• [ACTIVITY] Beginning at the top of the entries below, retype each line exactly until the line containing "html: <div> <div>" has been written out; include no pictures and no later lines.

Stored data
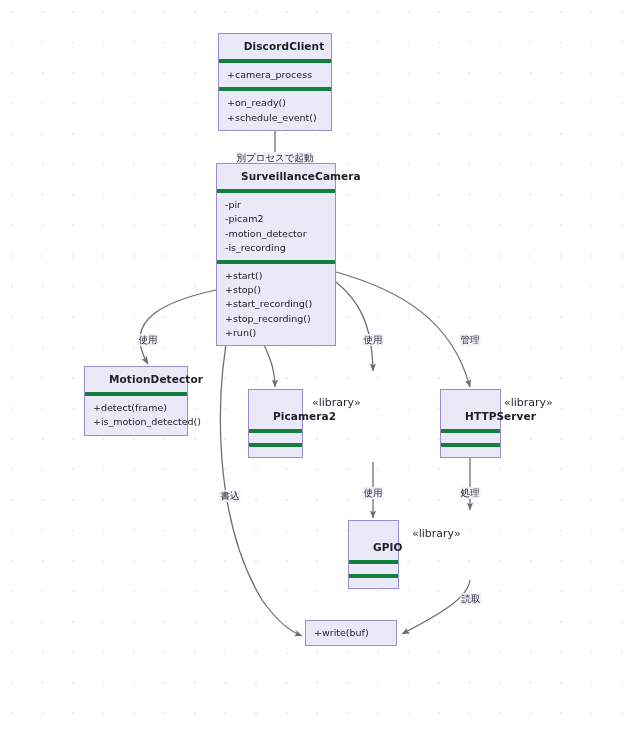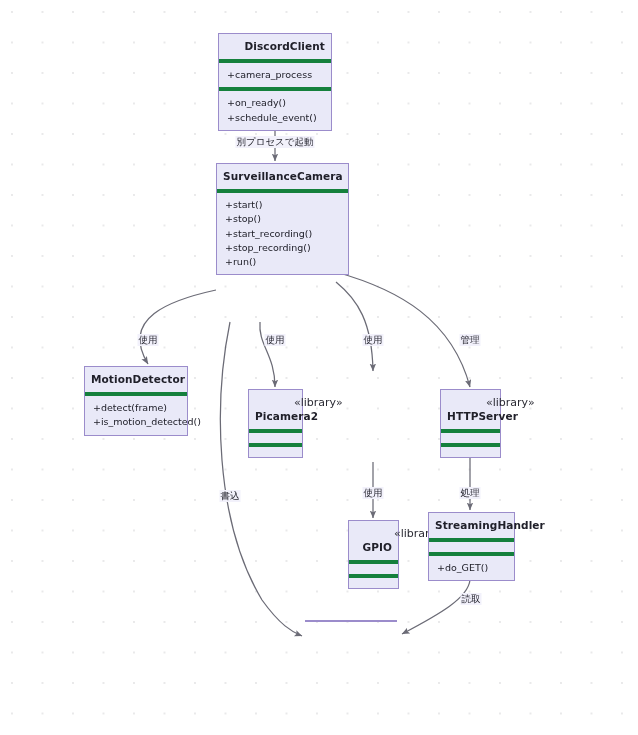"DiscordClient" .uml-header { padding: 6px 6px 6px 6px -> 6px 6px 6px 24px; text-align: right -> center }
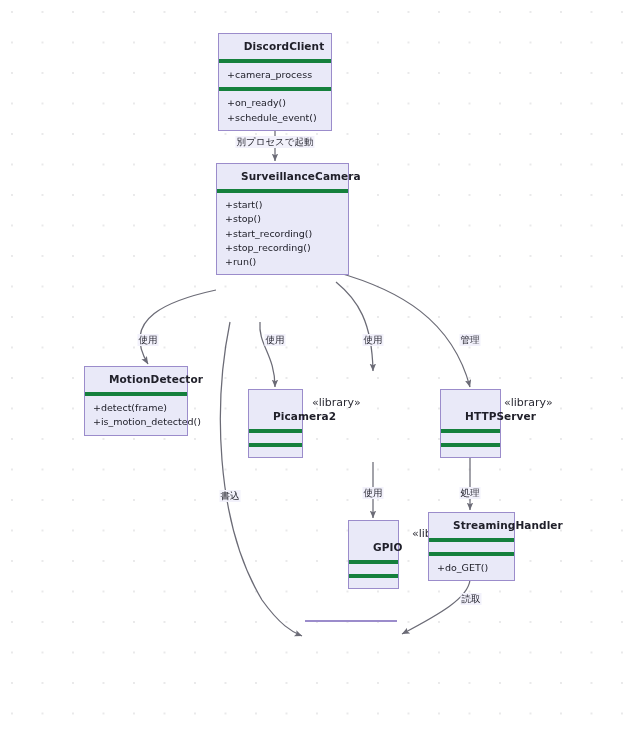"別プロセスで起動" div.edge-label { top: 136px -> 152px }
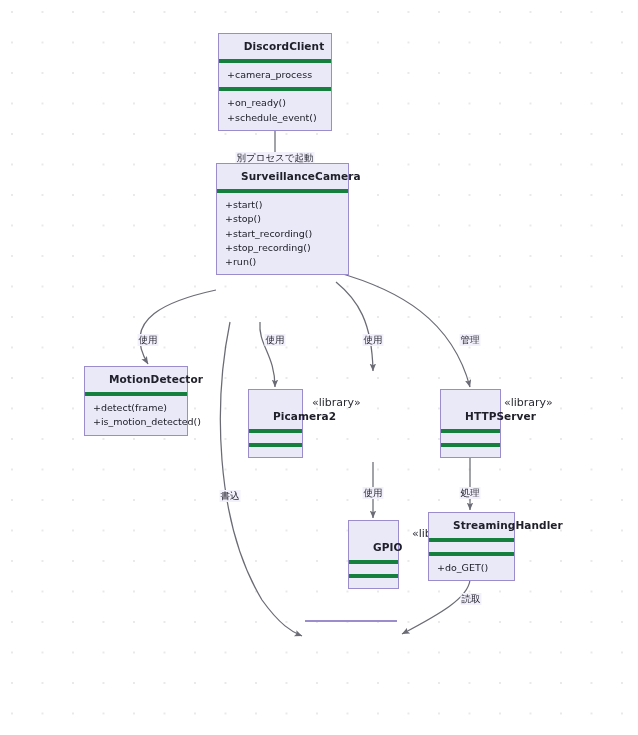"SurveillanceCamera" div.uml-class { width: 133px -> 120px }
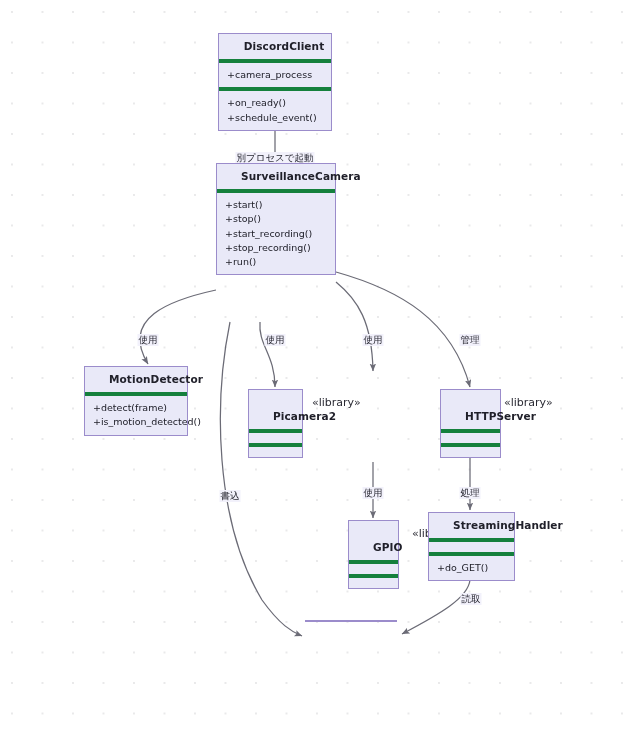"-pir" div.uml-compartment { html: none -> <div> <div>-pir</div> <div>-picam2</div> <div>-motion_detector</div> <div>-is_recording</div> </div> }
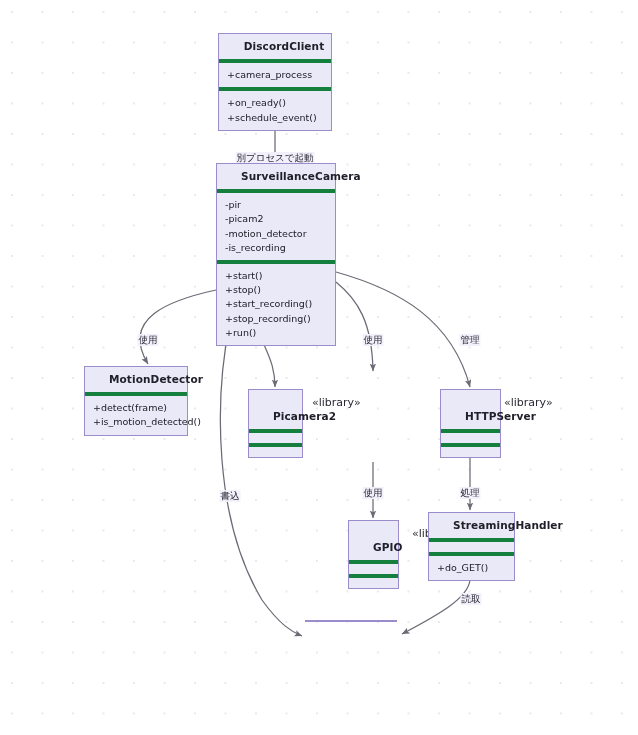"StreamingHandler" div.uml-class { html: <div> <div> <div>StreamingHandler</div> </div> <div></div> <div> <div>+do_GET()</div> </div> </div> -> none }
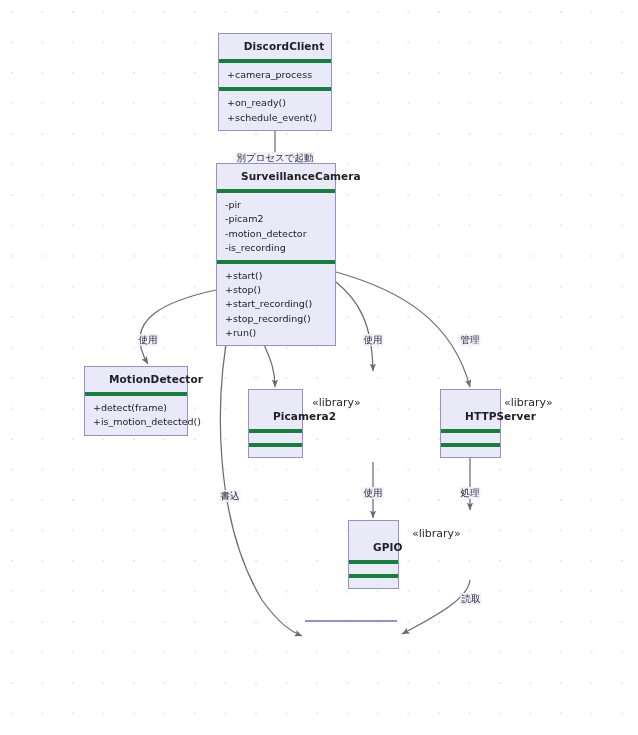"+write(buf)" div.uml-compartment { html: none -> <div> <div>+write(buf)</div> </div> }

• [SOLUTION FOR THIS EXERCISE]
"DiscordClient" .uml-header { padding: 6px 6px 6px 6px -> 6px 6px 6px 24px; text-align: right -> center }
"別プロセスで起動" div.edge-label { top: 136px -> 152px }
"SurveillanceCamera" div.uml-class { width: 133px -> 120px }
"-pir" div.uml-compartment { html: none -> <div> <div>-pir</div> <div>-picam2</div> <div>-motion_detector</div> <div>-is_recording</div> </div> }
"StreamingHandler" div.uml-class { html: <div> <div> <div>StreamingHandler</div> </div> <div></div> <div> <div>+do_GET()</div> </div> </div> -> none }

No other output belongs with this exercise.